- [Problem requirements]:
For the entries that follow, restate word for word the line containing "text-decoration: underline ->", the line containing "height: 26px ->", and every line that lies between them.

:: Records provided ::

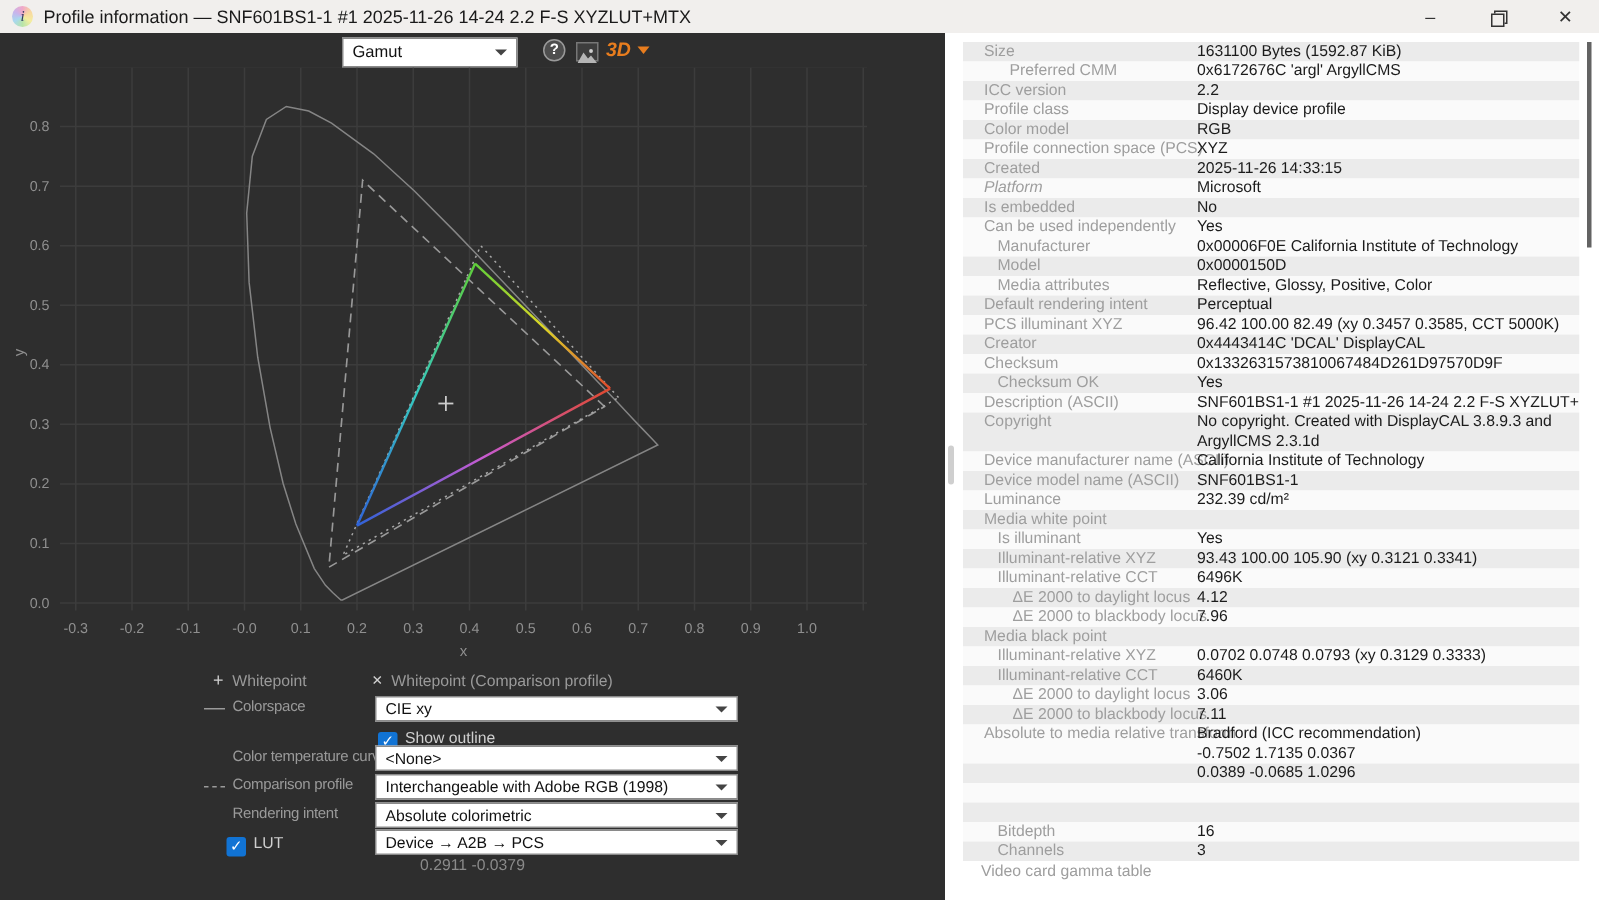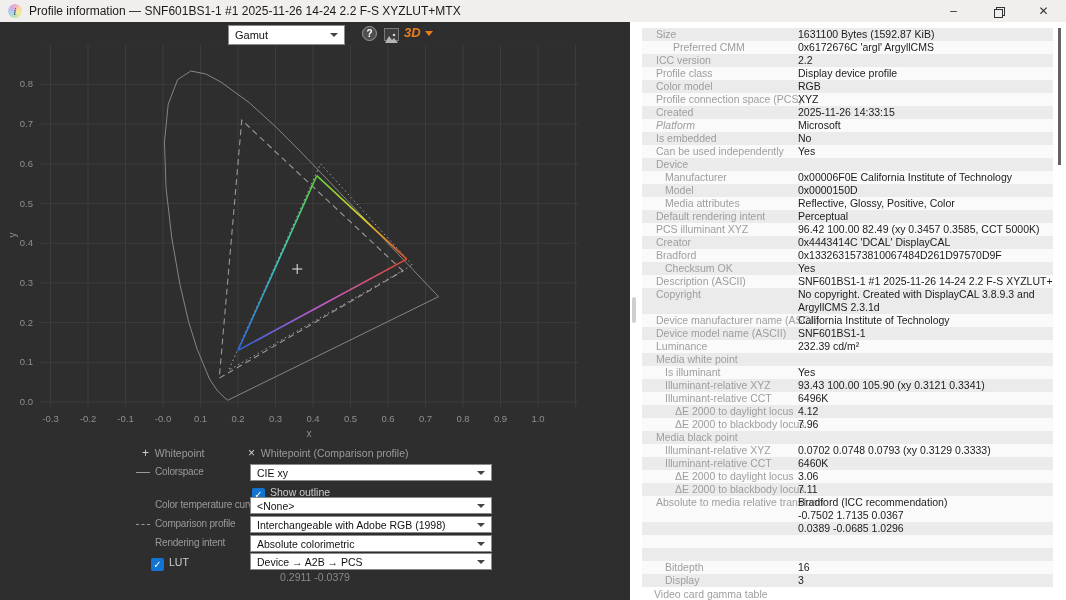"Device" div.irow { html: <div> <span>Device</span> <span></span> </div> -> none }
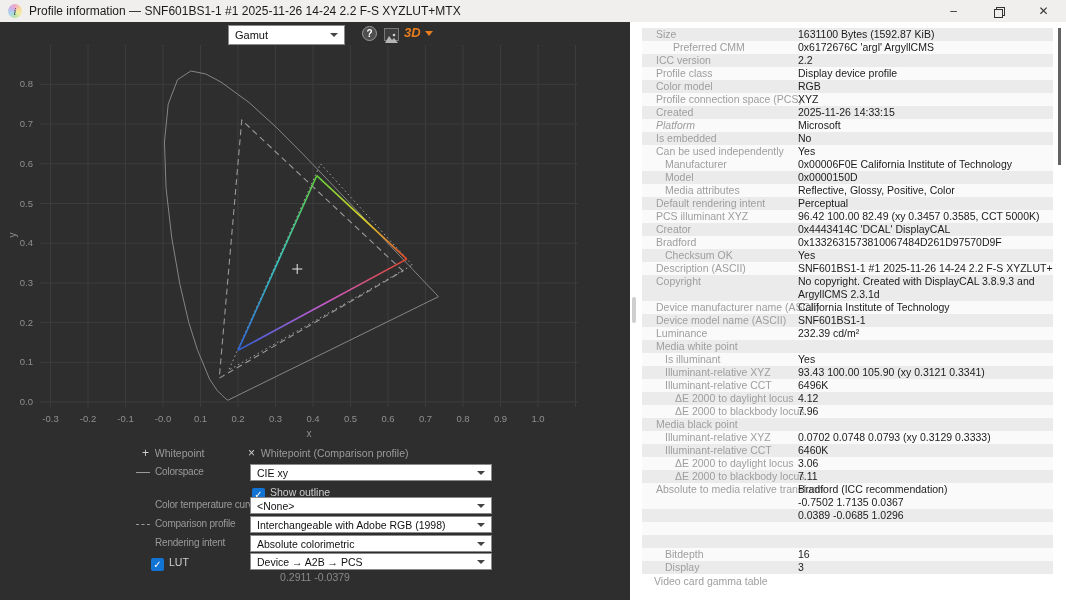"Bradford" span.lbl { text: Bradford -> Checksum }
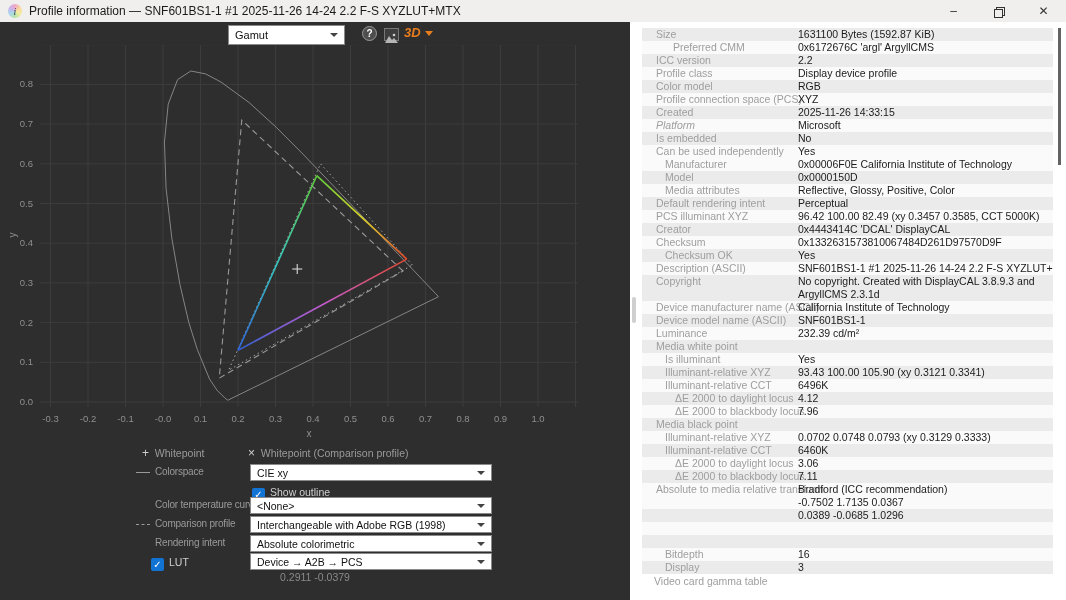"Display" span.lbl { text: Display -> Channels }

:::
:: Records provided ::

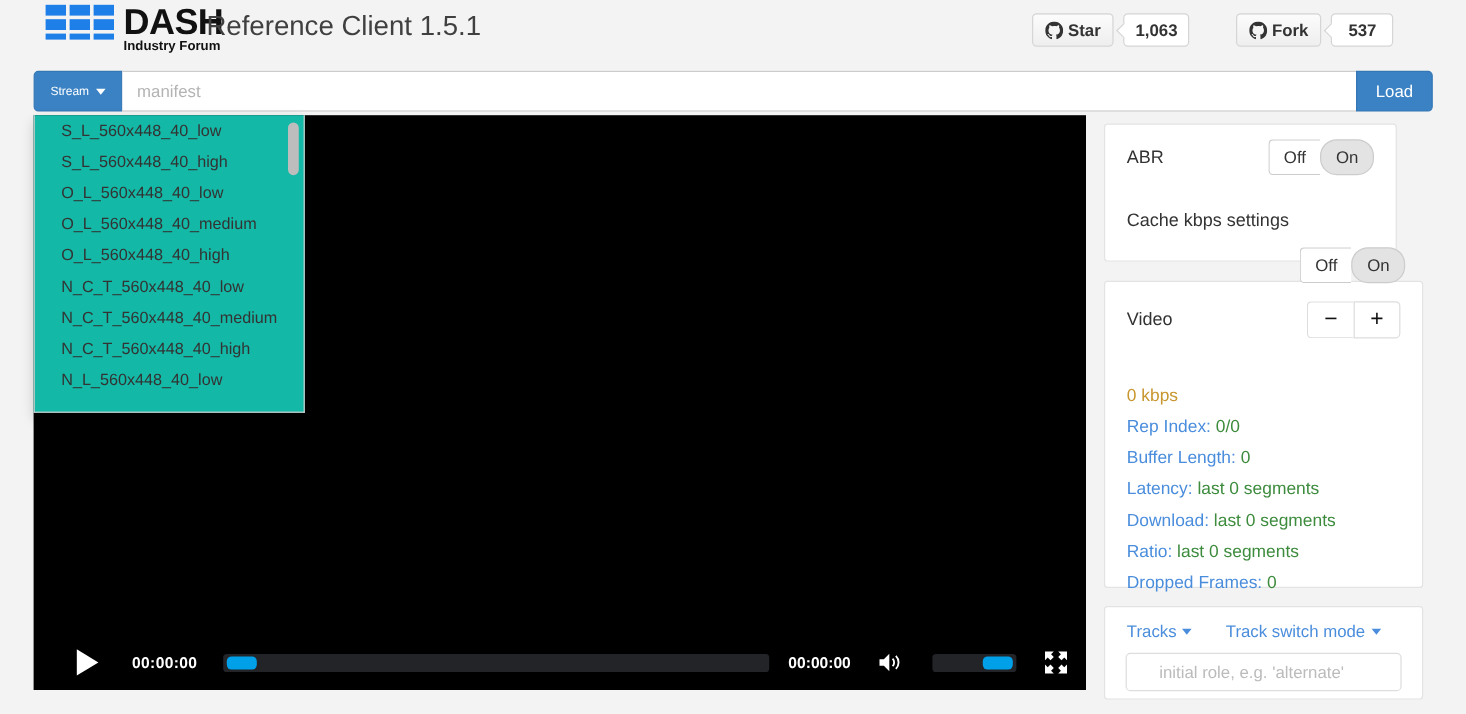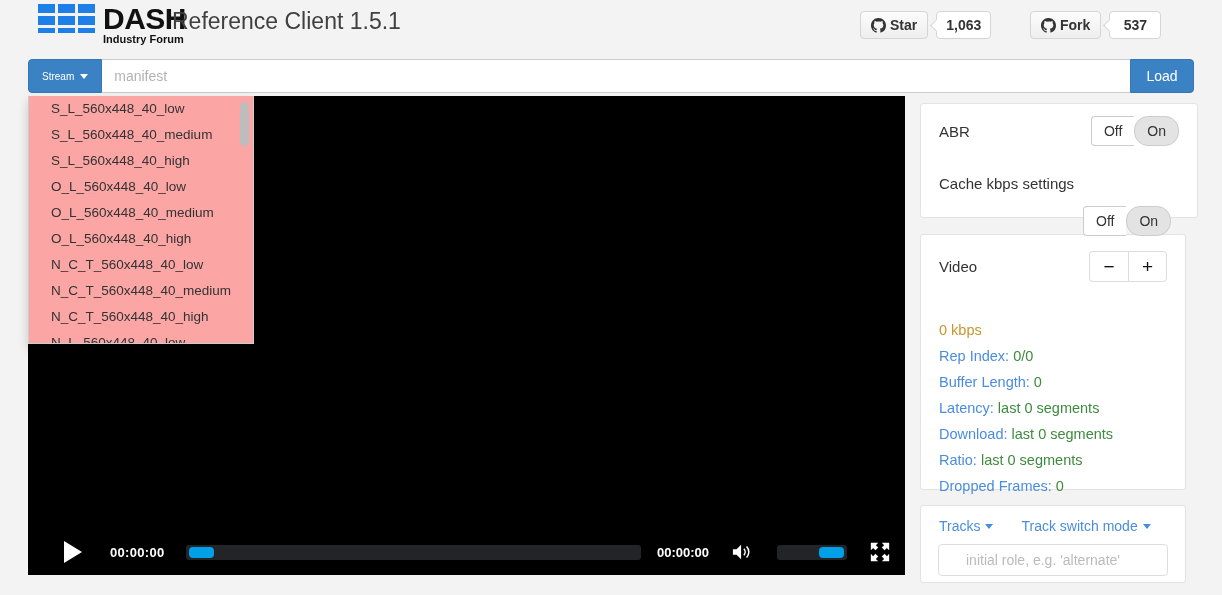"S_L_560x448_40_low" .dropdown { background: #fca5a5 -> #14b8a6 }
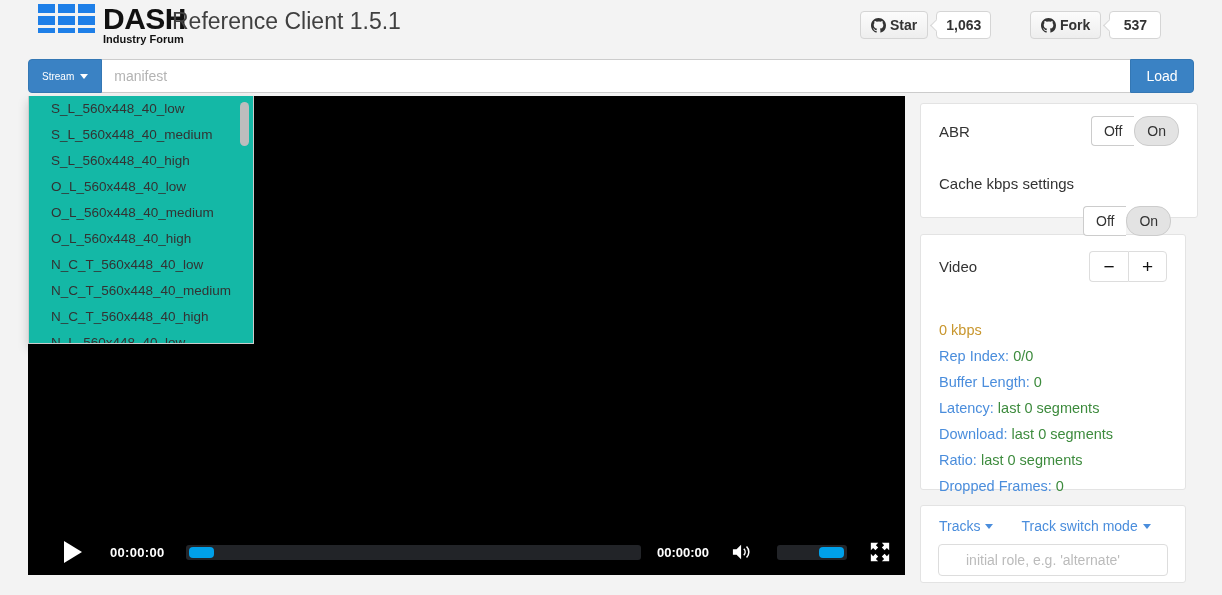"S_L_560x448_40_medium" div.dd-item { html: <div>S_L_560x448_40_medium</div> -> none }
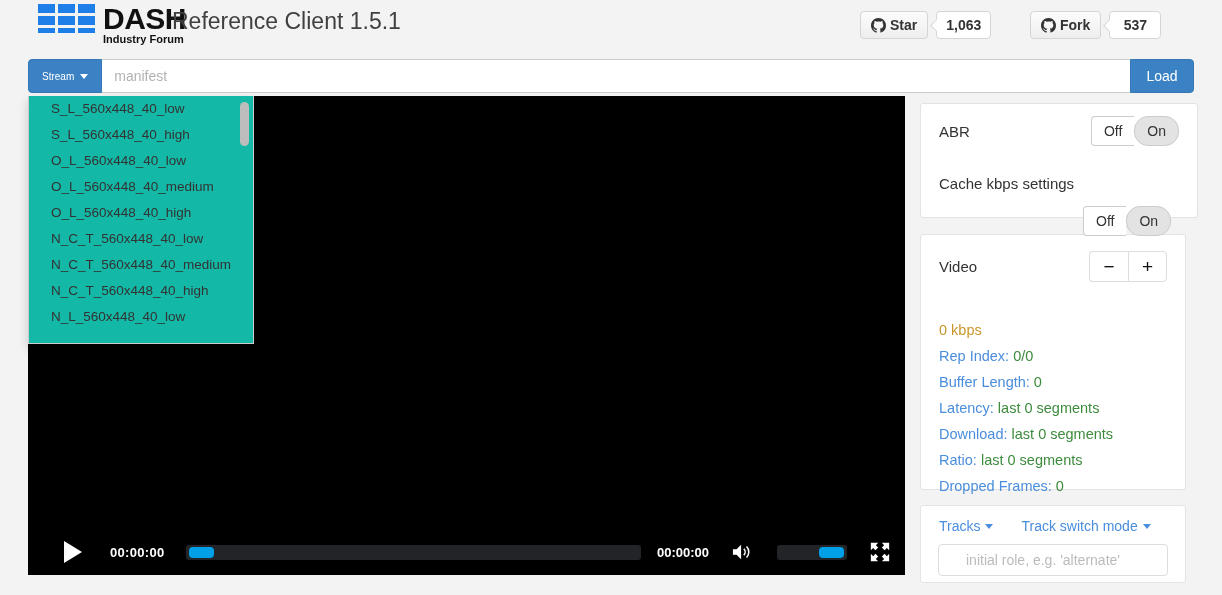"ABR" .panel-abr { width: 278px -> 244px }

:::
:: Records provided ::

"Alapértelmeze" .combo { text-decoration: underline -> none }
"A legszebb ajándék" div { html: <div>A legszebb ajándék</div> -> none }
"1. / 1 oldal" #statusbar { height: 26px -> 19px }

:::

- [Written answer]:
"Alapértelmeze" .combo { text-decoration: underline -> none }
"A legszebb ajándék" div { html: <div>A legszebb ajándék</div> -> none }
"1. / 1 oldal" #statusbar { height: 26px -> 19px }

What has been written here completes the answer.